Abstract

Environmental performance assessment of the built environment tends to focus mostly on operational final energy consumption of buildings located within a specific context. Such a limited scope prevents broader usability of findings in practice. In Switzerland, the ‘2000-W society’ vision provides a theoretical framework towards energy transition. Intermediate targets for 2050 relate to an extensive assessment incorporating environmental impacts of construction materials and use of a building, and of induced mobility of its occupants. Accordingly, it becomes crucial to gather information about the current building stock performance and its transition potential. The paper aims at contributing to the sustainability transition debate by providing a comparative assessment of retrofitted and new residential buildings representative of the Swiss building stock. A direct output could constitute in establishing a reliable reference dataset to support practitioners’ or lawmakers’ future decisions. The novelty of the study relies on two aspects: (1) on adopting an interdisciplinary approach to propose an overview of the current status and transition potential of the built environment, and (2) on building a methodology able to extrapolate results for large-scale studies of neighbourhoods or larger built areas.

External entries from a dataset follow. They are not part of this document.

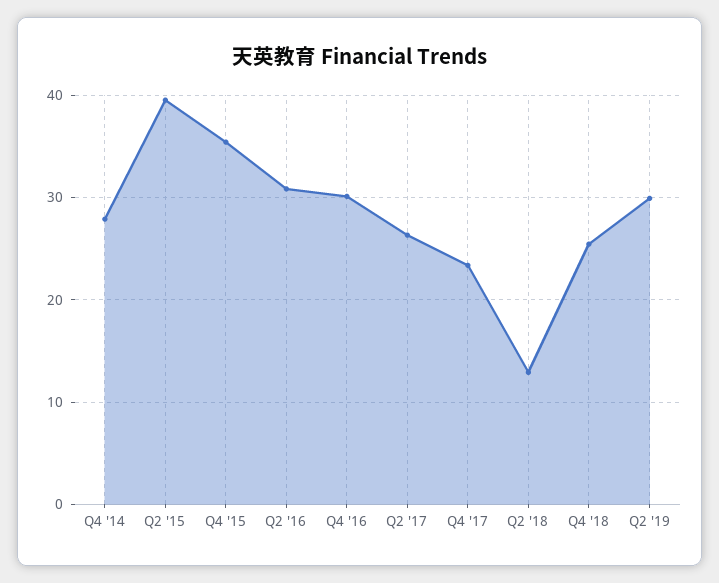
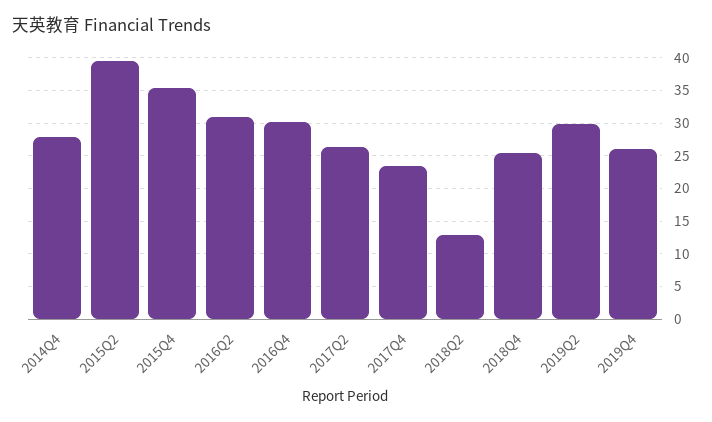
2019Q4: none -> 26

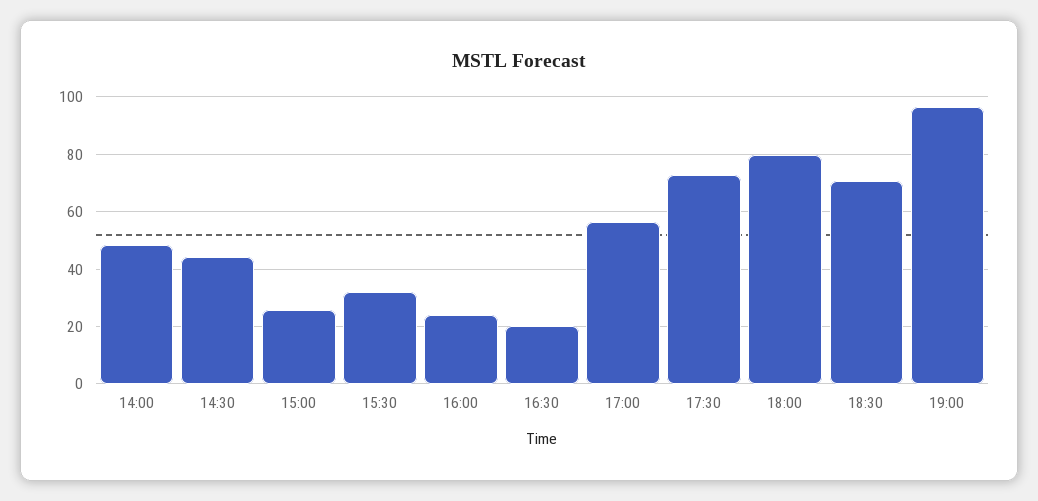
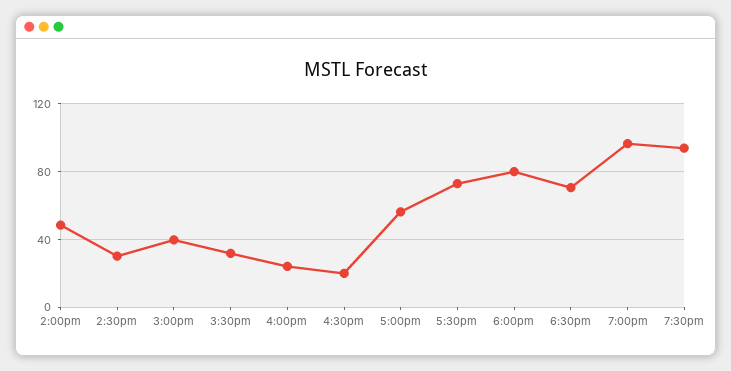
14:30: 45 -> 30
15:00: 25 -> 40
7:30pm: none -> 95

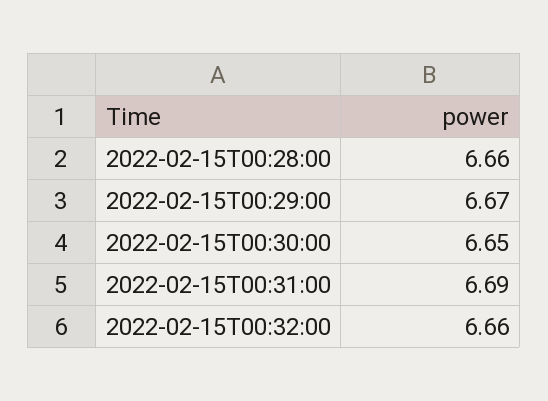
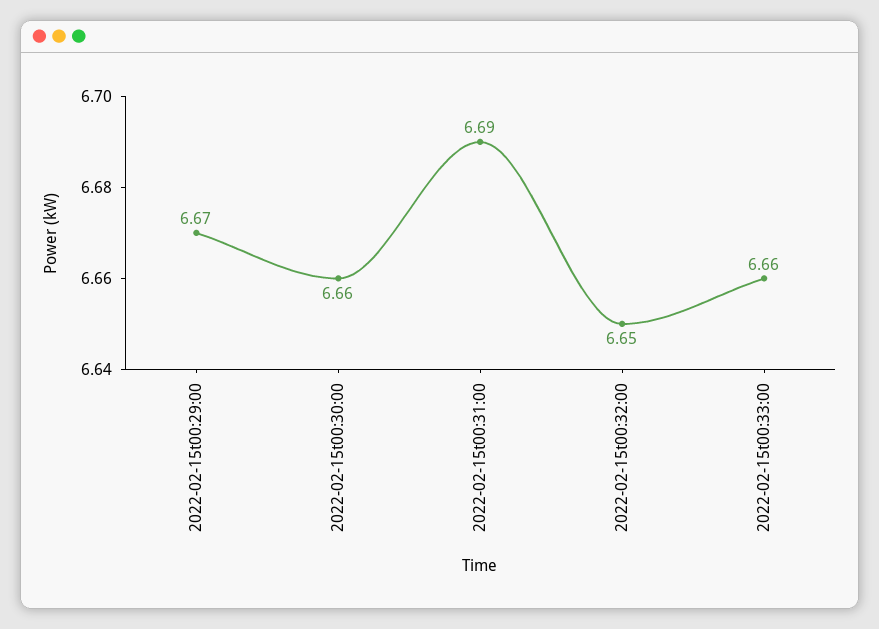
2022-02-15T00:28:00: 6.66 -> none
2022-02-15T00:30:00: 6.65 -> 6.66
2022-02-15T00:32:00: 6.66 -> 6.65
2022-02-15t00:33:00: none -> 6.66

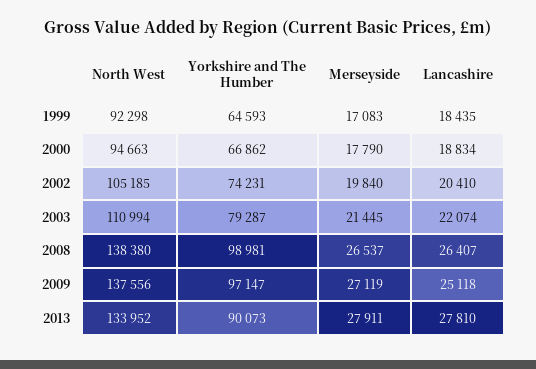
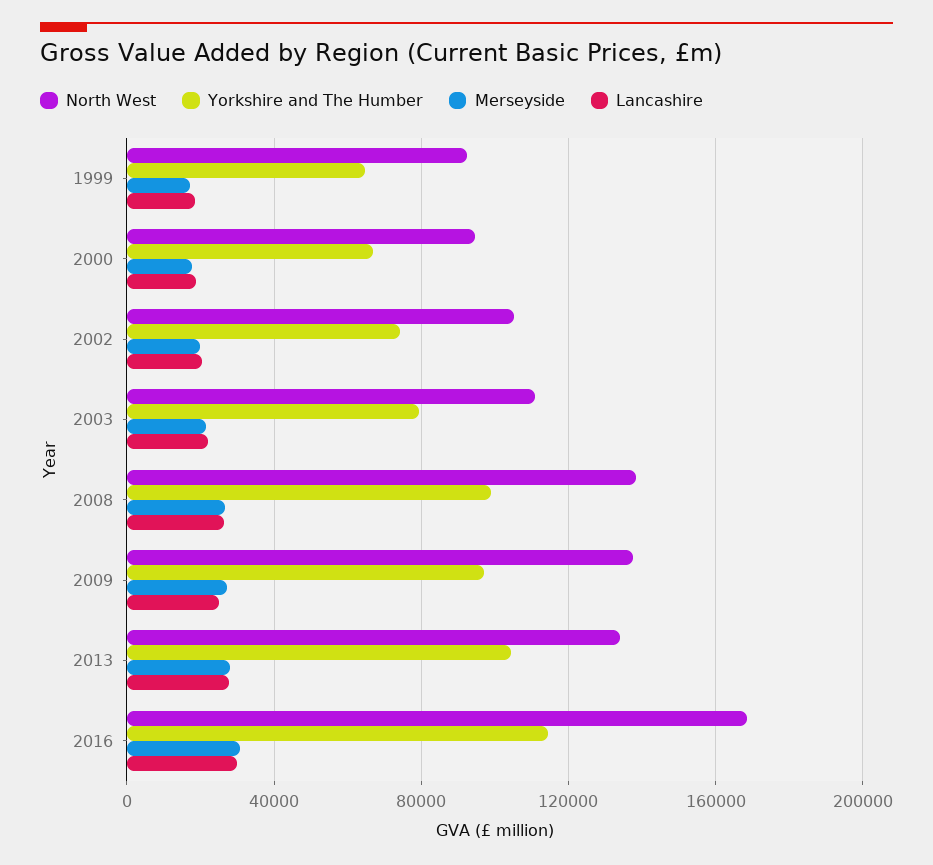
Yorkshire and The Humber, 2013: 90073 -> 105000
North West, 2016: none -> 170000
Yorkshire and The Humber, 2016: none -> 115000
Merseyside, 2016: none -> 30000
Lancashire, 2016: none -> 30000

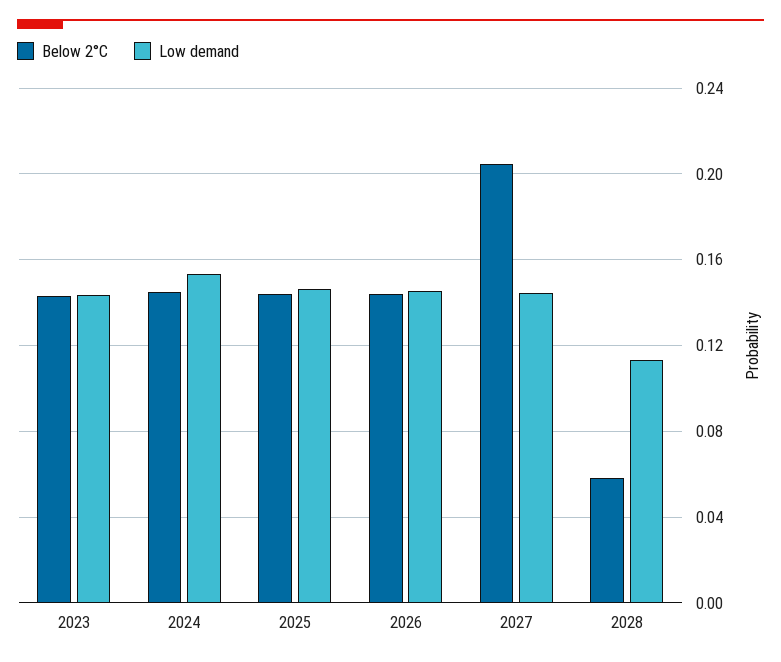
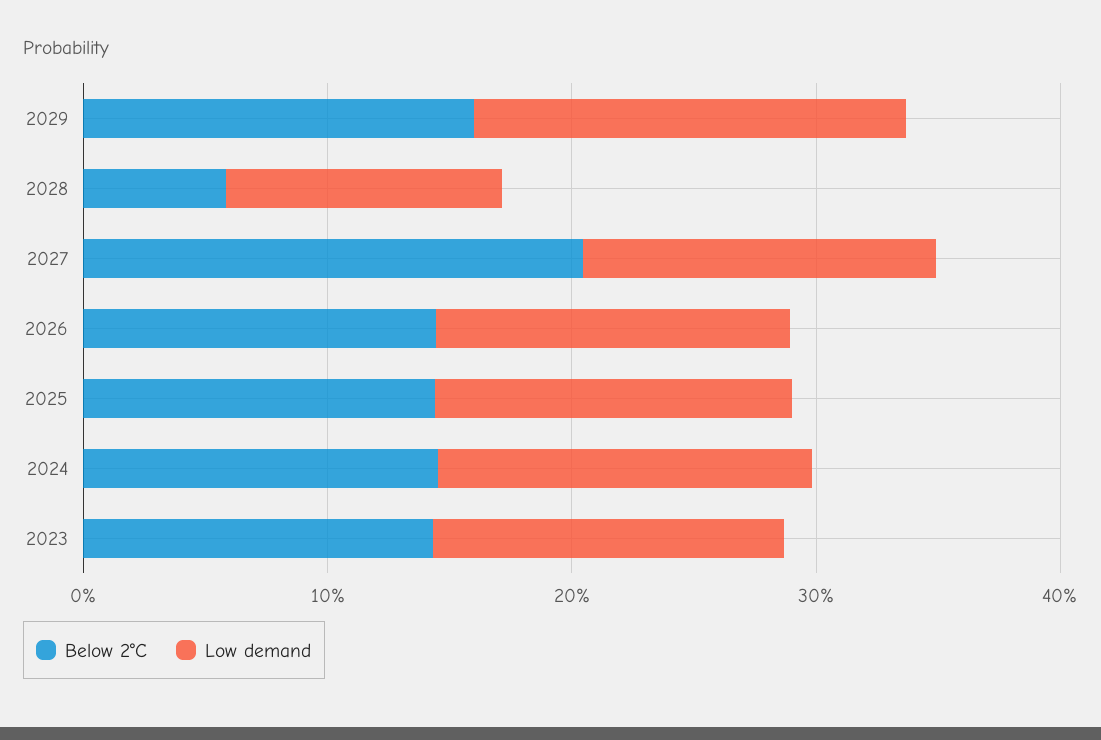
Below 2°C, 2029: none -> 0.16
Low demand, 2029: none -> 0.18

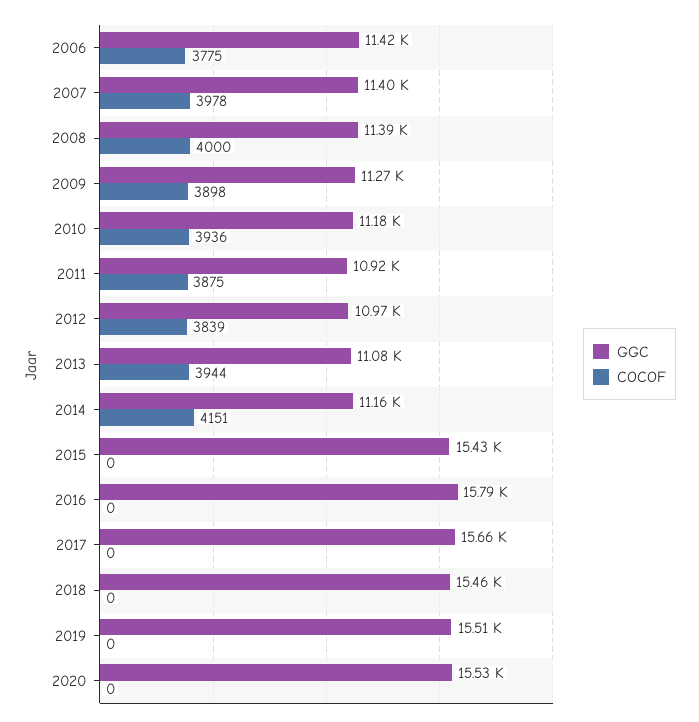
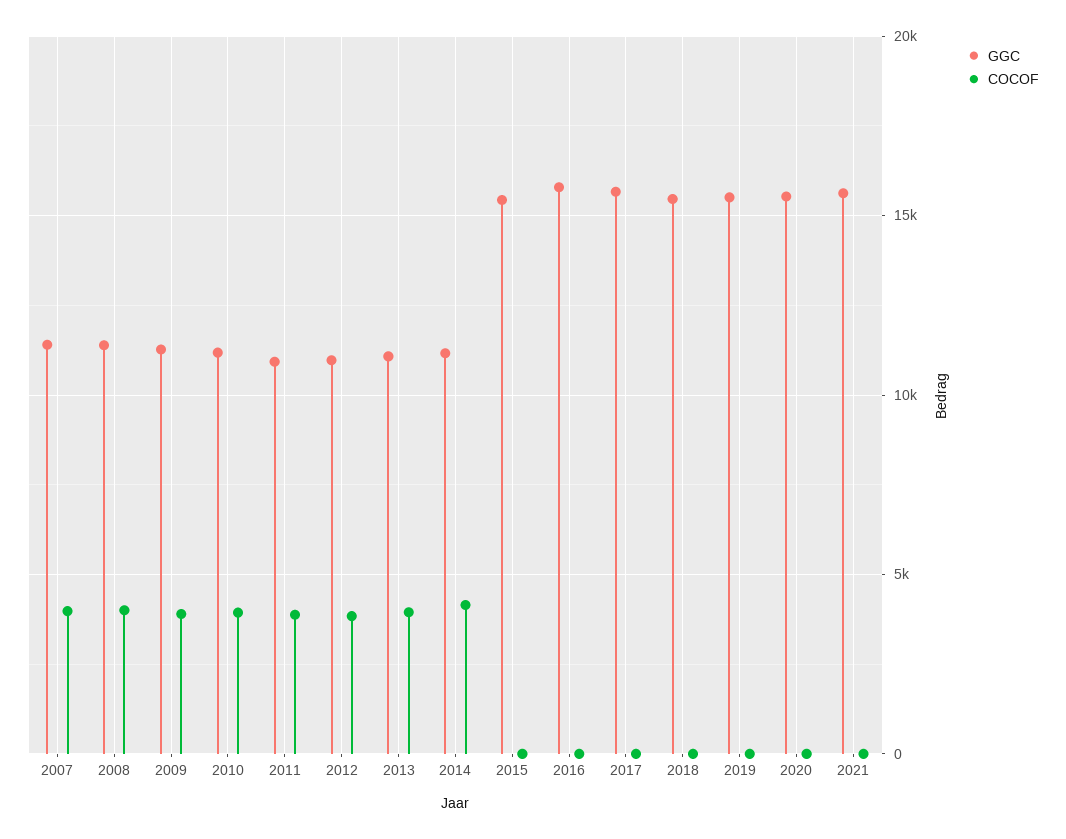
GGC, 2006: 11420 -> none
COCOF, 2006: 3775 -> none
GGC, 2021: none -> 15500
COCOF, 2021: none -> 0

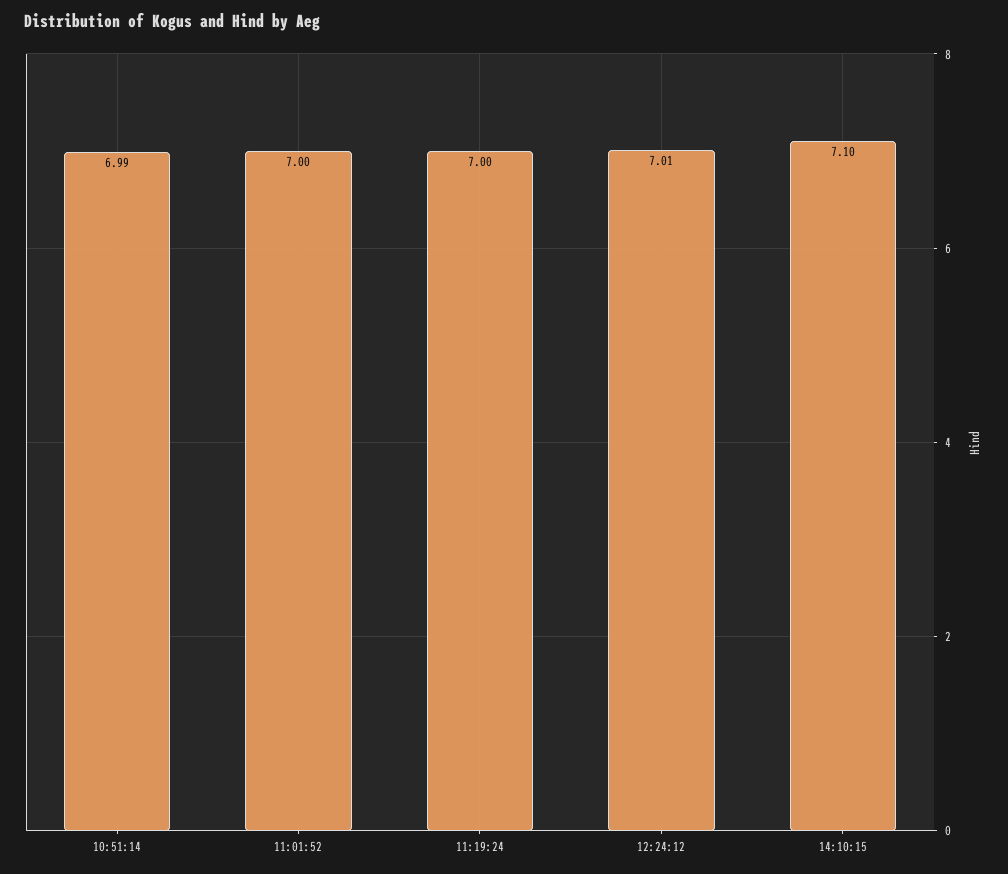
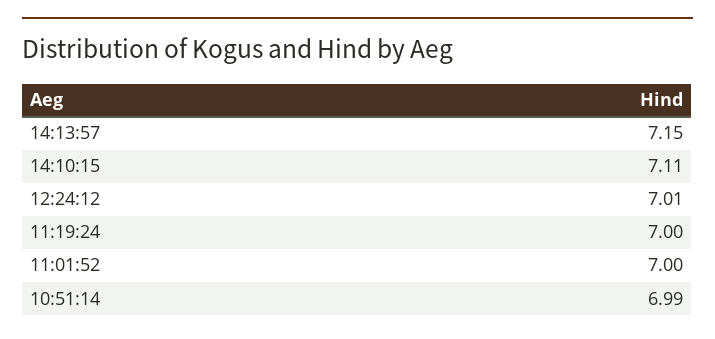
14:10:15: 7.1 -> 7.11
14:13:57: none -> 7.15

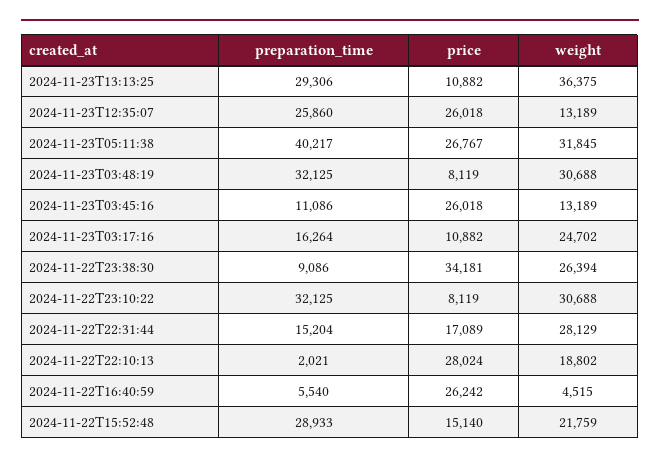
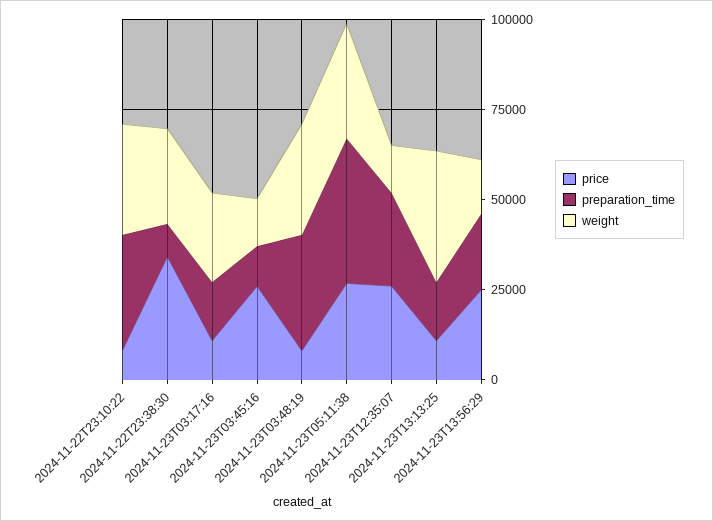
preparation_time, 2024-11-23T13:13:25: 29306 -> 15000
preparation_time, 2024-11-22T22:31:44: 15204 -> none
price, 2024-11-22T22:31:44: 17089 -> none
weight, 2024-11-22T22:31:44: 28129 -> none
preparation_time, 2024-11-22T22:10:13: 2021 -> none
price, 2024-11-22T22:10:13: 28024 -> none
weight, 2024-11-22T22:10:13: 18802 -> none
preparation_time, 2024-11-22T16:40:59: 5540 -> none
price, 2024-11-22T16:40:59: 26242 -> none
weight, 2024-11-22T16:40:59: 4515 -> none
preparation_time, 2024-11-22T15:52:48: 28933 -> none
price, 2024-11-22T15:52:48: 15140 -> none
weight, 2024-11-22T15:52:48: 21759 -> none
price, 2024-11-23T13:56:29: none -> 25000
preparation_time, 2024-11-23T13:56:29: none -> 20000
weight, 2024-11-23T13:56:29: none -> 15000

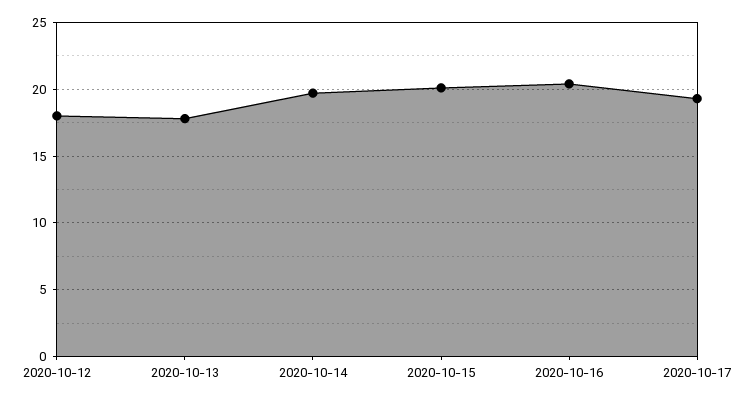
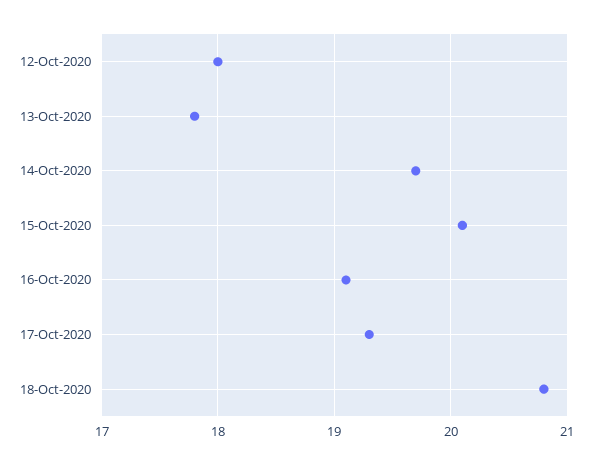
2020-10-16: 20.5 -> 19.1
18-Oct-2020: none -> 20.8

Based on the definition of four building archetypes, this study assesses four scenarios decomposed into four to six variants. The scenarios consist in varying the building energy-performance, while the variants implement different locations—among urban, peripheral and rural areas—and different passive or active strategies. Results are expressed in terms of non-renewable primary energy consumption and global warming potential. They highlight in particular the performances of renovation projects that can decrease the impacts of current building stock by 75 to 85%, the effect of high-energy performance on embodied impacts, the high-level of performance of multi-family houses with 37% lower impacts compared to those of single-family houses and the significant impact of mobility (around 50%).